For the list, Whitney’s organization looked for books that center around Black characters, real or fictional, and whose authors and/or illustrators are also Black.
“It’s ultimately about children seeing themselves in a story,” Whitney said, “and also knowing that behind the story is a person like them.”
“Moses: When Harriet Tubman Led Her People to Freedom,” written by Carole Boston Weatherford and illustrated by Kadir Nelson. A Caldecott Honor book and a Coretta Scott King Award winner, this picture book introduces children to Harriet Tubman, the abolitionist and Underground Railroad pioneer who led hundreds of slaves to freedom.
“Carter Reads the Newspaper,” written by Deborah Hopkinson and illustrated by Don Tate. “We think about Carter G. Woodson as the father of Black History Month,” Whitney told me. “This book allows children to be able to relate to Carter as a child, rather than as an adult.”

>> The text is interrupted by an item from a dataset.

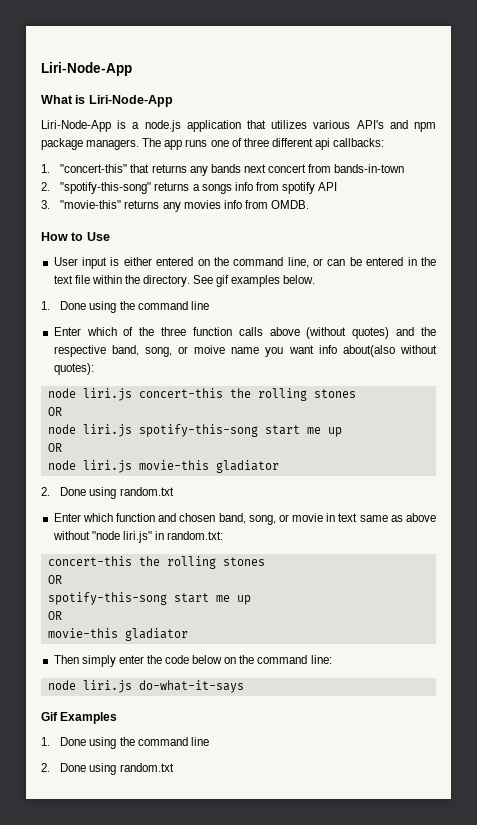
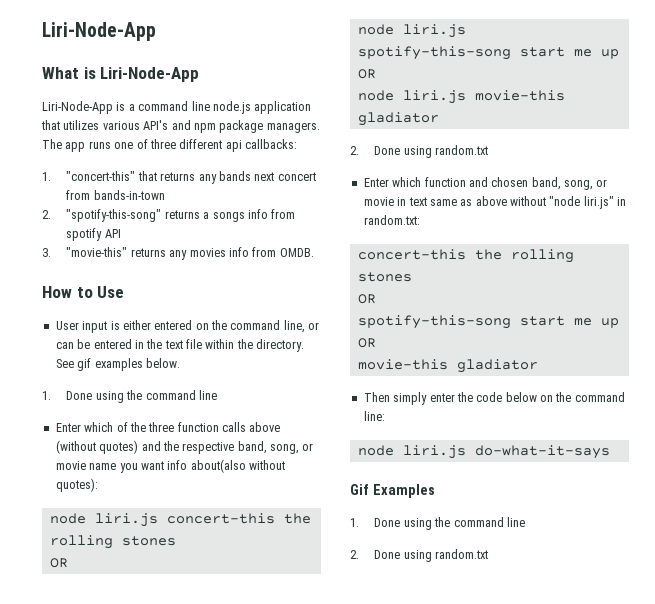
(140, 125) none -> [138,101,210,111] command line
[194,345,226,354] moive -> [55,461,86,470] movie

“Martin’s Big Words,” written by Doreen Rappaport and illustrated by Bryan Collier. A biography of the civil rights leader with his own quotes and speeches woven throughout, plus a timeline of important dates in King’s life and a list of resources to learn more about his legacy.
“Let the Children March,” written by Monica Clark-Robinson and illustrated by Frank Morrison. The Chicago Public Library chose this selection as a best book of 2018. It tells the story of an African American girl growing up in Birmingham, Alabama, in the ’60s who decides, along with her brother, to march with Martin Luther King Jr. for equal rights.
“Ida B. Wells: Let the Truth Be Told,” written by Walter Dean Myers and illustrated by Bonnie Christensen. A sobering look at the life of journalist, suffragette, and anti-lynching crusader Ida B. Wells, featuring many of her own words and writing.
“Ron’s Big Mission,” written by Rose Blue and Corinne J. Naden and illustrated by Don Tate. Based on a real incident from astronaut Ron McNair’s childhood, this book tells the story of 9-year-old Ron, who dreams of becoming a pilot and breaks his public library’s rule prohibiting Black people from having library cards so he can check out books about aviation.
“The Story of Ruby Bridges,” written by Robert Coles and illustrated by George Ford. A look at Ruby Bridges’ life and family before, during, and after a judge ordered her to attend first grade at an all-white school in 1960 Louisiana.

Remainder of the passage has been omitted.